A report released recently released by the Office of Inspector General (OIG) at the US Department of Health titled: Vulnerabilities in the Medicare Hospice Program Affect Quality Care and Program Integrity has highlighted that hospice care fraud is a nationwide problem in the US. The report found that hospices do not always provide needed services to beneficiaries and sometimes provide poor quality care for Nursing home residents and other patients. When care is provided hospices’ inappropriate billing costs Medicare hundreds of millions of dollars (n 2016, Medicare paid hospice providers $16.7 billion. A decade earlier, it was $9.2 billion, according to reports). Several schemes of fraud in nursing facilities identified in the report included but is not limited to:
- Billing and overcharging for an expensive level of care that is unnecessary
- Hospice providers would seek out patients who live in nursing homes or assisted living
- Enrolling beneficiaries who are not eligible for hospice care
- Physicians received payment for recruiting patients who were not terminally ill to hospice centers
- Billing and overcharging for services never provided
- Patient referral kickbacks and falsifying documentation
- Providing fewer services than outlined in care plans
- Providers neglect to share crucial information to help nursing home residents make informed decisions.

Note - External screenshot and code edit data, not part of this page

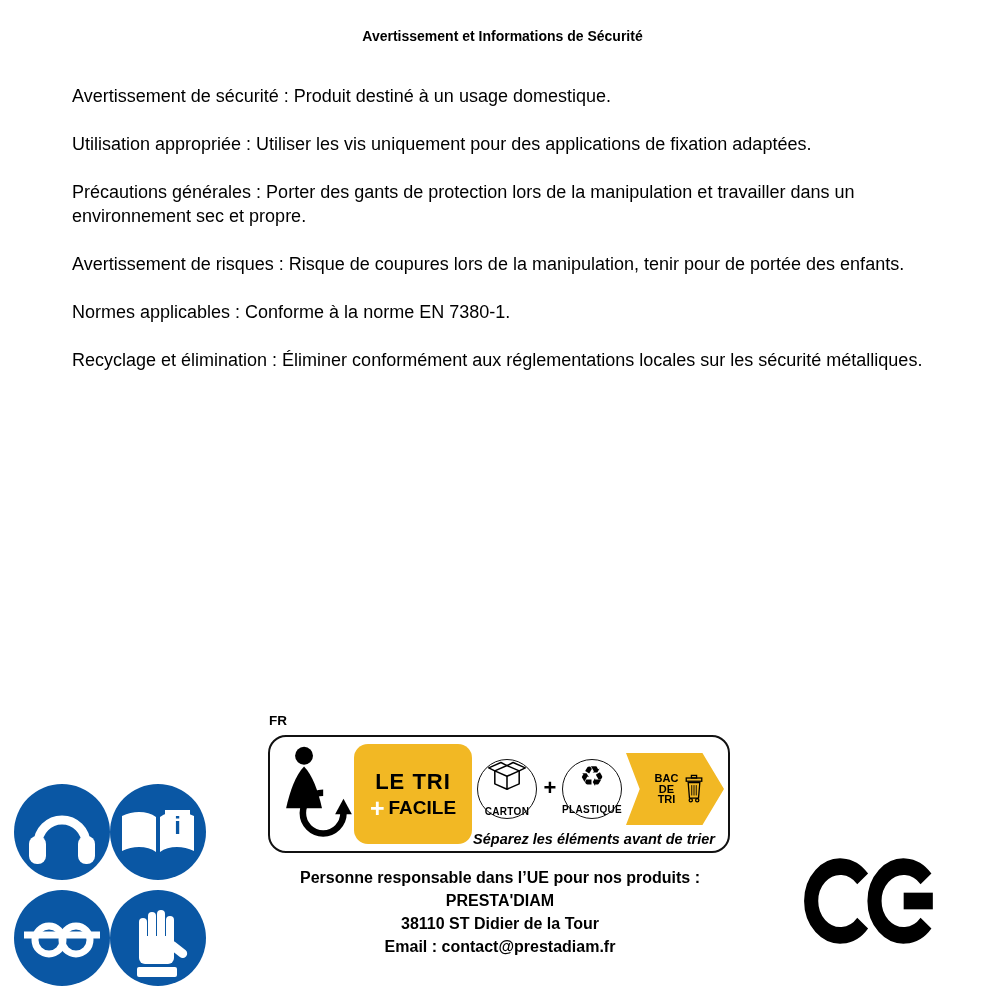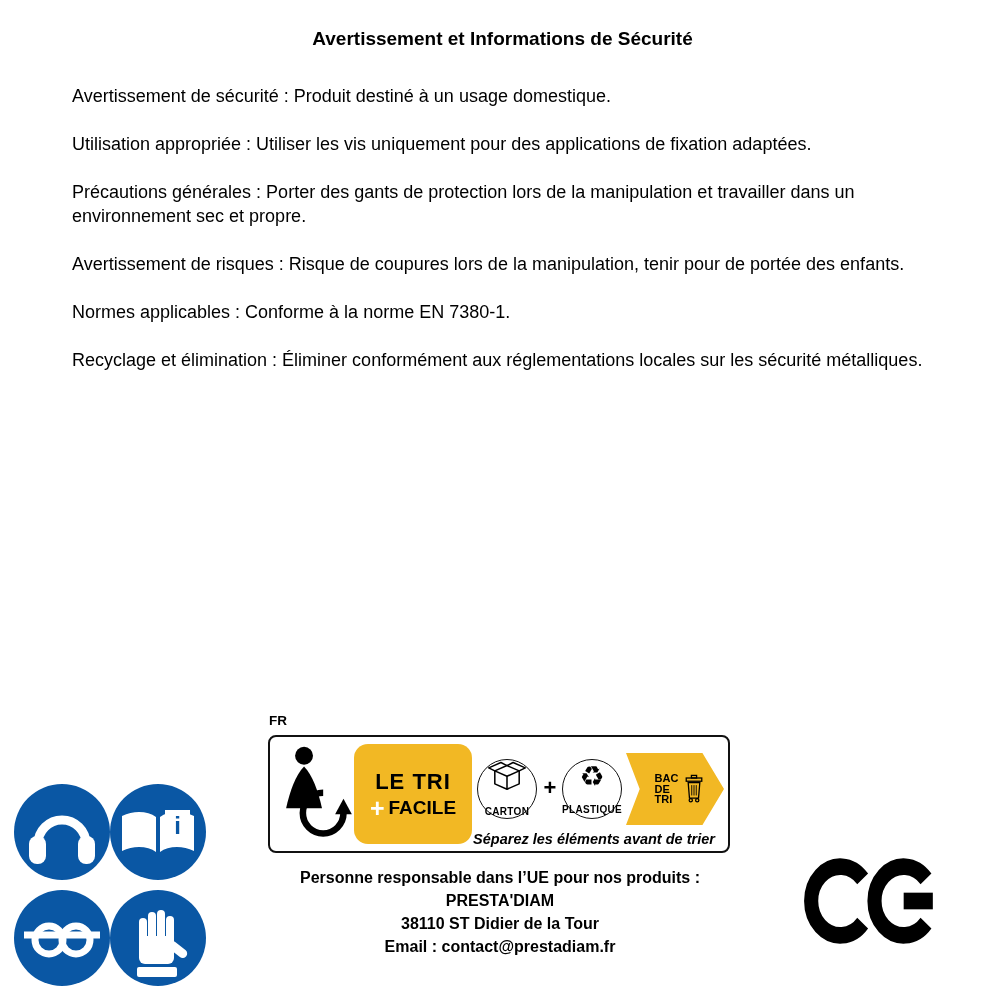--- a/index.html
+++ b/index.html
@@ -6,7 +6,7 @@
   .page{position:relative;width:1005px;height:1005px;background:#fff;overflow:hidden;
         font-family:"Liberation Sans",sans-serif;color:#000;}
   .title{position:absolute;top:28px;left:0;width:100%;margin:0;text-align:center;
-         font-size:19px;font-weight:bold;}
+         font-size:14px;font-weight:bold;}
   .content{position:absolute;top:84px;left:72px;width:860px;}
   .content p{margin:0 0 24px 0;font-size:18px;line-height:24px;}
 

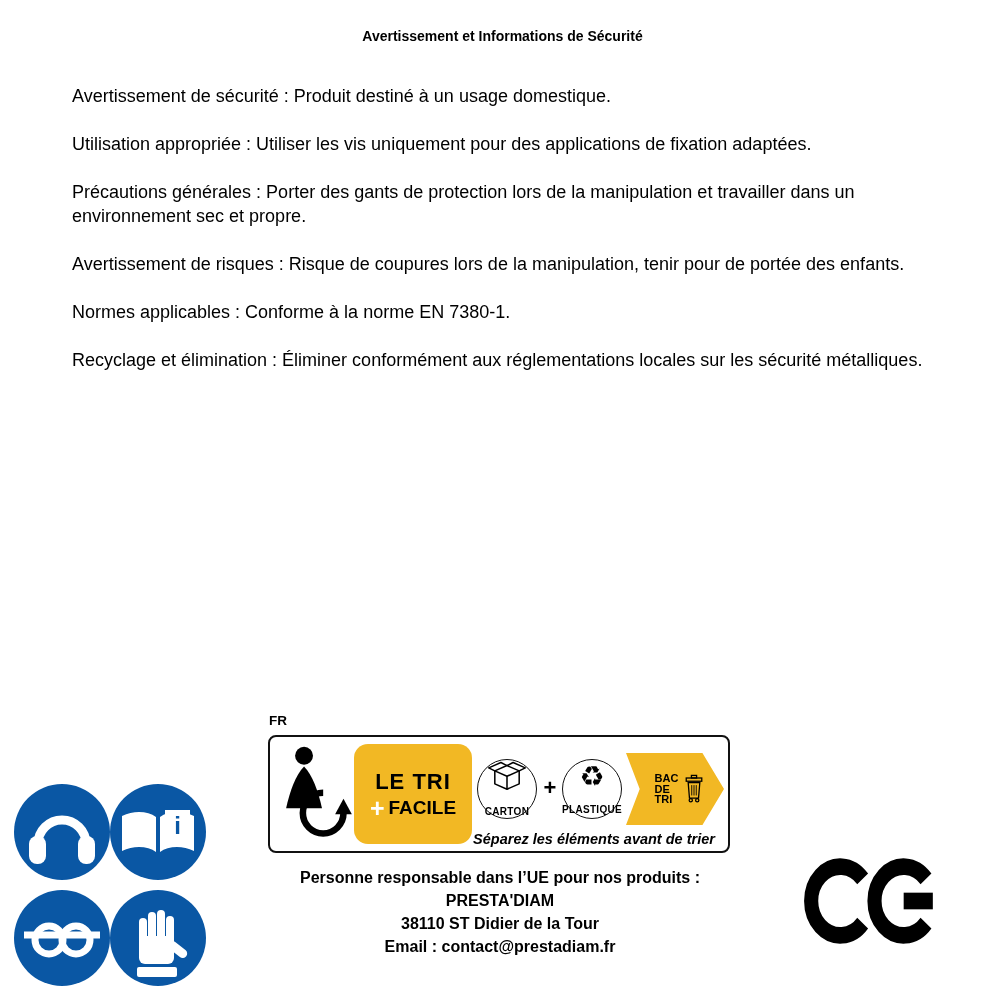--- a/index.html
+++ b/index.html
@@ -21,7 +21,7 @@
   
   .fr{position:absolute;left:269px;top:713px;font-size:13.5px;font-weight:bold;text-align:center;}
   .banner{position:absolute;left:268px;top:735px;width:462px;height:118px;background:#fff;
-          border:2px solid #111;border-radius:8px;box-sizing:border-box;}
+          border:2px solid #111;border-radius:18px;box-sizing:border-box;}
   .triman{position:absolute;left:10px;top:8px;}
   .ybox{position:absolute;left:84px;top:7px;width:118px;height:100px;background:#f2b824;
         border-radius:14px;display:flex;flex-direction:column;align-items:center;

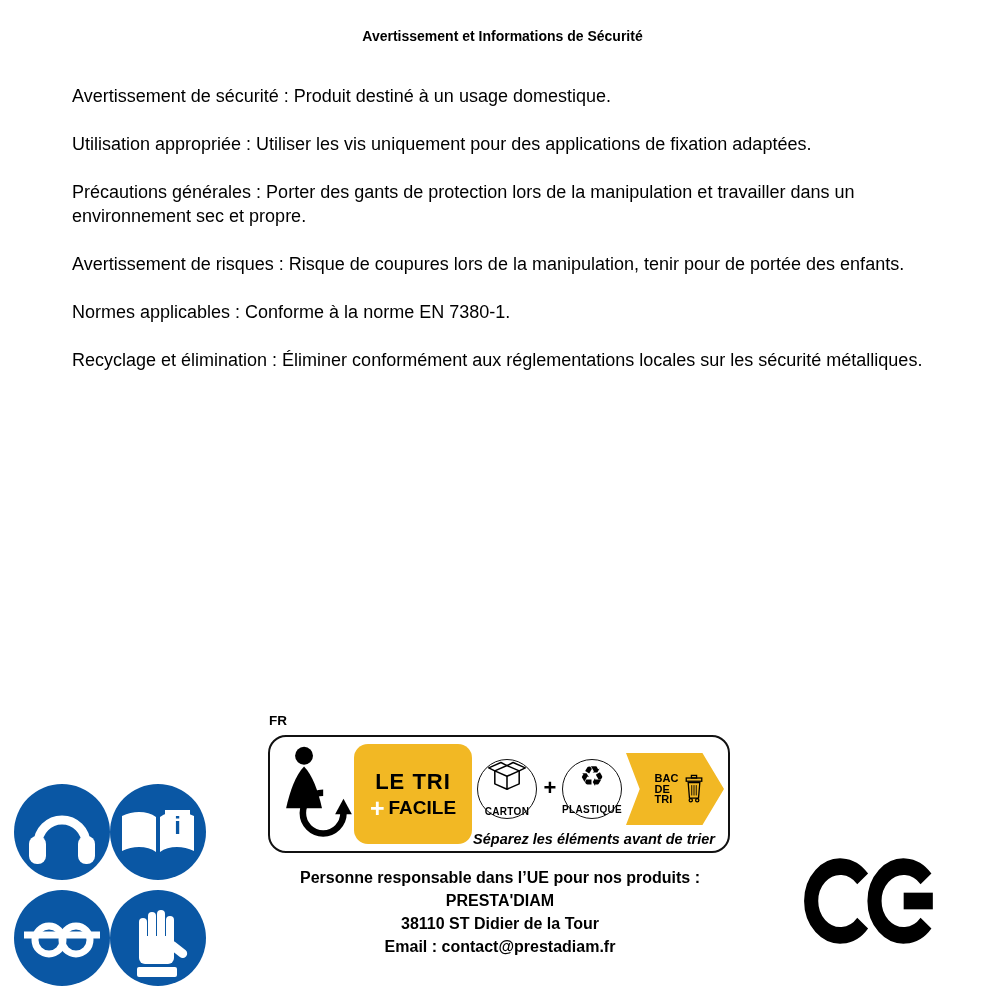--- a/index.html
+++ b/index.html
@@ -42,7 +42,7 @@
          clip-path:polygon(0 0,78% 0,100% 50%,78% 100%,0 100%,14% 50%);
          display:flex;align-items:center;justify-content:center;gap:5px;
          padding-left:10px;box-sizing:border-box;}
-  .bac{font-size:11px;font-weight:bold;line-height:10.5px;text-align:left;}
+  .bac{font-size:11px;font-weight:bold;line-height:10.5px;text-align:center;}
   .tagline{position:absolute;left:200px;right:10px;top:94px;text-align:center;
            font-size:14.5px;font-weight:bold;font-style:italic;}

OIG evaluations and audits have raised concerns about hospice billing, Federal oversight, and quality of care provided to beneficiaries. The OIG’s 45-page report addressed several actions to strengthen the hospice program including strengthening the survey process to better ensure that hospices provide beneficiaries with quality care and necessary services; giving the federal government more authority to address poor-performing hospice providers; educating nursing home residents and their families about the hospice benefit; and strengthening oversight of hospice providers to reduce inappropriate billing, according to news sources.